- Opening Delimiter -

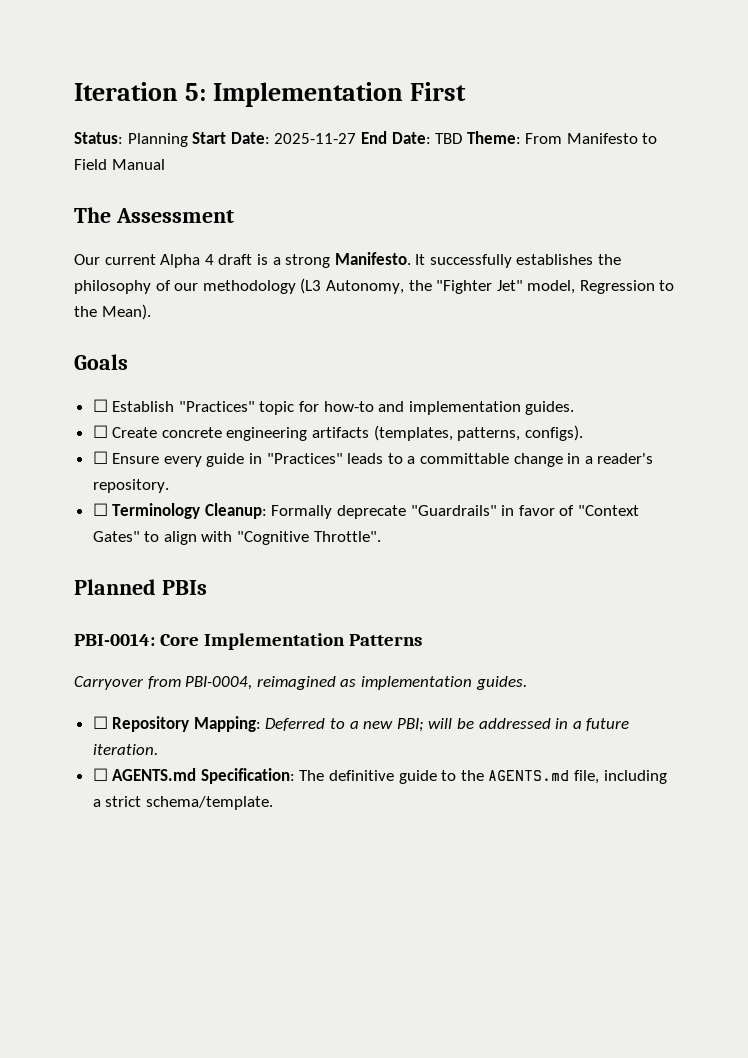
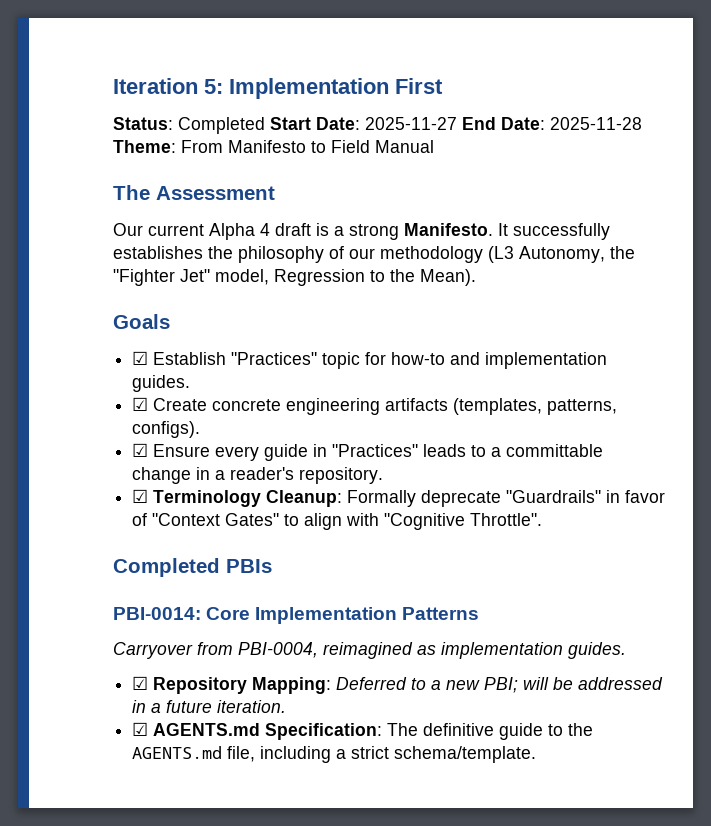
- Status: Planning Start Date: 2025-11-27 End Date: TBD Theme: From Manifesto to Field Manual
+ Status: Completed Start Date: 2025-11-27 End Date: 2025-11-28 Theme: From Manifesto to Field Manual
- ☐ Establish "Practices" topic for how-to and implementation guides.
+ ☑ Establish "Practices" topic for how-to and implementation guides.
- ☐ Create concrete engineering artifacts (templates, patterns, configs).
+ ☑ Create concrete engineering artifacts (templates, patterns, configs).
- ☐ Ensure every guide in "Practices" leads to a committable change in a reader's repository.
+ ☑ Ensure every guide in "Practices" leads to a committable change in a reader's repository.
- ☐ Terminology Cleanup: Formally deprecate "Guardrails" in favor of "Context Gates" to align with "Cognitive Throttle".
+ ☑ Terminology Cleanup: Formally deprecate "Guardrails" in favor of "Context Gates" to align with "Cognitive Throttle".
- Planned PBIs
+ Completed PBIs
- ☐ Repository Mapping: Deferred to a new PBI; will be addressed in a future iteration.
+ ☑ Repository Mapping: Deferred to a new PBI; will be addressed in a future iteration.
- ☐ AGENTS.md Specification: The definitive guide to the AGENTS.md file, including a strict schema/template.
+ ☑ AGENTS.md Specification: The definitive guide to the AGENTS.md file, including a strict schema/template.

- Closing Delimiter -

> **About this task**
Given the records above, reproduce precisely and only the lines between the line holding "- ☐ Create concrete" and the line holding "- ☐ Terminology", inclusive.

> **Result of the exercise**
- ☐ Create concrete engineering artifacts (templates, patterns, configs).
+ ☑ Create concrete engineering artifacts (templates, patterns, configs).
- ☐ Ensure every guide in "Practices" leads to a committable change in a reader's repository.
+ ☑ Ensure every guide in "Practices" leads to a committable change in a reader's repository.
- ☐ Terminology Cleanup: Formally deprecate "Guardrails" in favor of "Context Gates" to align with "Cognitive Throttle".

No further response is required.